The claim that some child fatality reports had been intentionally misleading was made by Cassandra Turner, a Department of Children and Family Services senior manager who said her superior "purposefully falsified at least three child fatality reports."
"These falsifications, which occurred in spite of my fervent protest, are clearly contrary to department policy," Turner wrote in a civil claim that seeks unspecified damages.
Turner served as an administrator in the department's child fatality section at the time of the alleged falsifications. Her claim does not contain specifics about those cases. She also says in the claim that she reported the wrongdoing directly to department Director Trish Ploehn in April 2008.
After her meeting with Ploehn, Turner said, the department failed to properly investigate the allegations and retaliated by assigning her to less-desirable duties.
She listed Darlene McDade-White, the department's chief internal affairs investigator, as a witness to the alleged wrongdoing. McDade filed a claim jointly with Turner saying she too faced a hostile work environment and, like Turner, was subject to racial discrimination because the two women are African American.
Melvin Neal, Turner's and McDade-White's attorney, declined to offer further detail.

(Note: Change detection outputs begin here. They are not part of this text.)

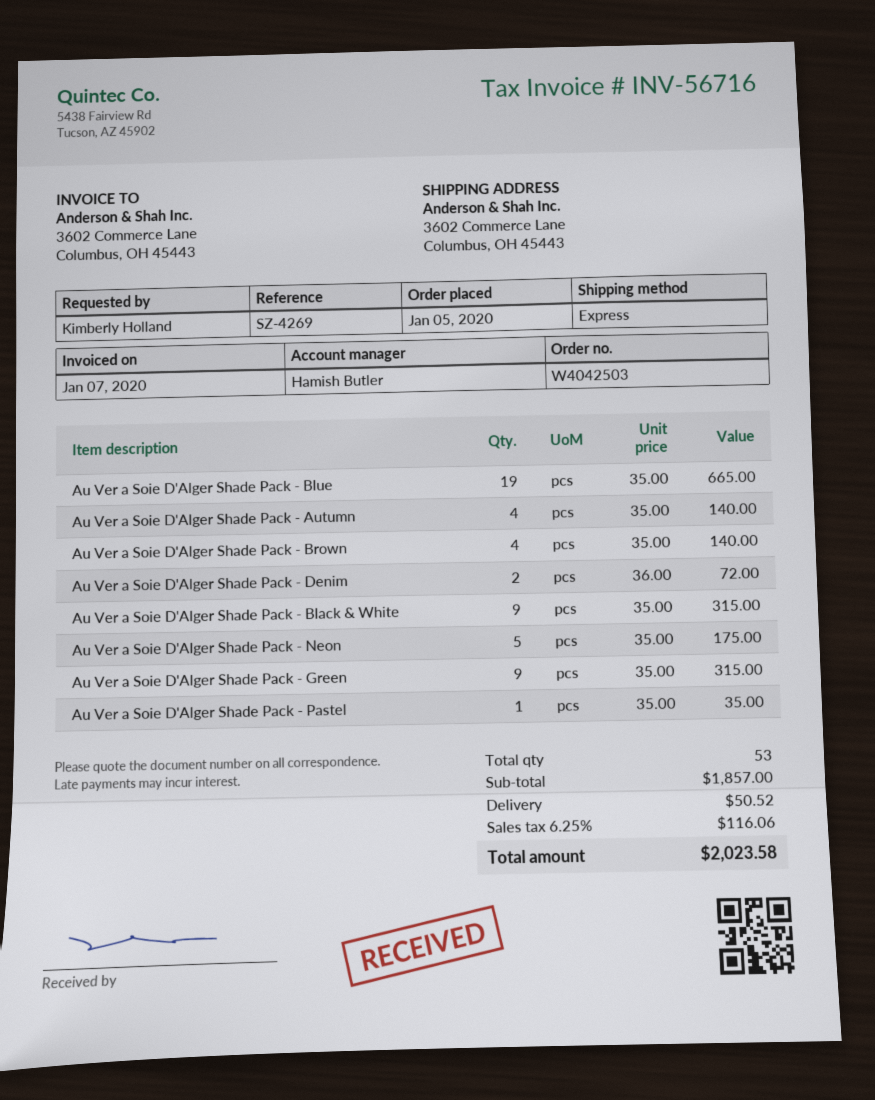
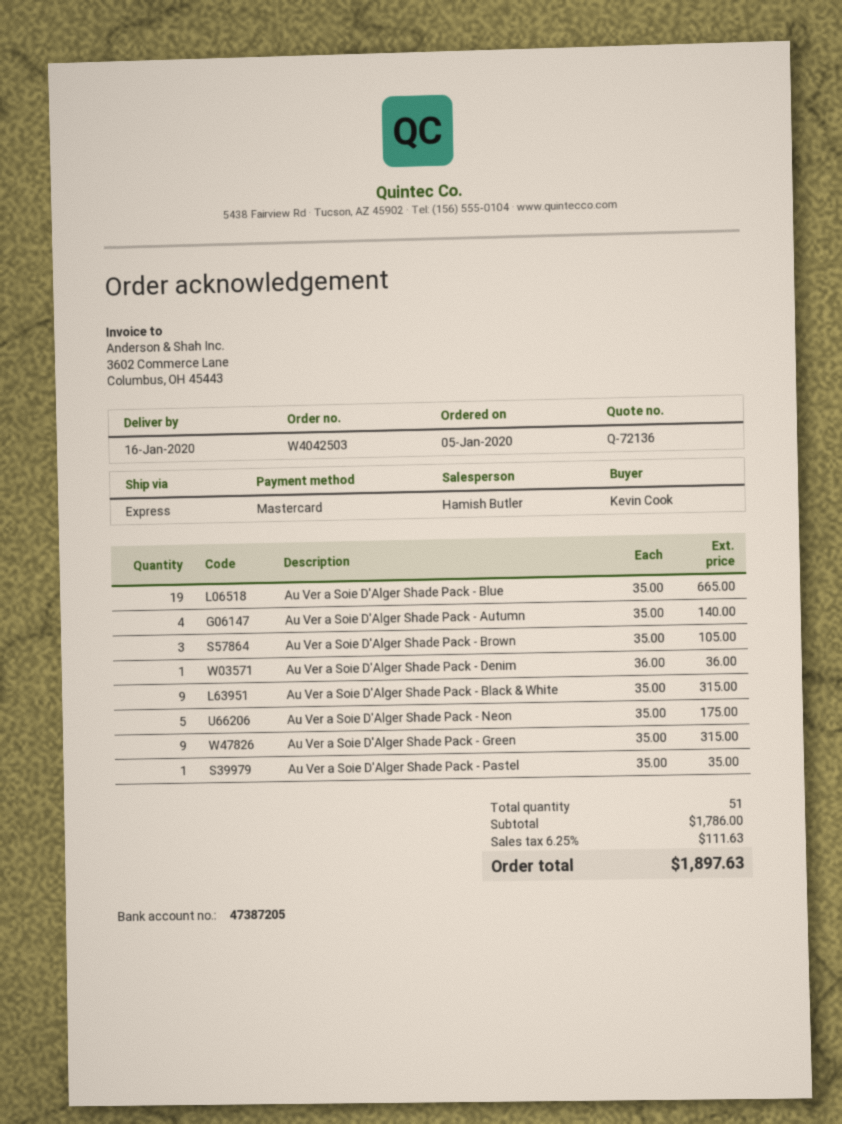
ordered by: Kimberly Holland -> Kevin Cook
Au Ver a Soie D'Alger Shade Pack - Brown: 4 x 35.00 = 140.00 -> 3 x 35.00 = 105.00
Au Ver a Soie D'Alger Shade Pack - Denim: 2 x 36.00 = 72.00 -> 1 x 36.00 = 36.00
total quantity: 53 -> 51
subtotal: 1857.00 -> 1786.00
shipping: 50.52 -> none
tax: 6.25% = 116.06 -> 6.25% = 111.63
total: 2023.58 -> 1897.63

If the county denies their claim, the two women will be free to pursue a lawsuit in court.
Asked about the allegations Wednesday, Ploehn issued a written statement: "These are serious claims and they are being taken seriously. These claims are under investigation by the department, and our policy is not to comment on ongoing investigations."
The allegations about falsifications were made more than two months before last week's revelations that the department had failed to comply with state disclosure laws. Those findings were contained in a report by Michael Gennaco, chief attorney for the county's Office of Independent Review, who found that in many cases department officials referenced deaths from abuse or neglect in confidential court filings but then left those cases off the child-death lists for public release.
The lack of disclosure hid dozens of cases from public view, giving the false impression that far fewer children were dying of maltreatment under the department's watch. County officials have yet to establish a complete tally of improperly undisclosed records.
The move to end the tenure of Belda, who had recommended at least 25 reform measures for Children and Family Services and the Department of Mental Health in her role as child-death investigator, was made behind closed doors at Tuesday's board meeting, according to the sources familiar with the situation.
The previous child-death investigator was quietly dismissed in 2006 after investigating just two cases.
On Wednesday, all five supervisors — Michael D. Antonovich, Don Knabe, Gloria Molina, Mark Ridley-Thomas and Zev Yaroslavsky — refused to comment on Belda or the future of the position. A source familiar with the discussion said Yaroslavsky was the only person to speak in defense of Belda.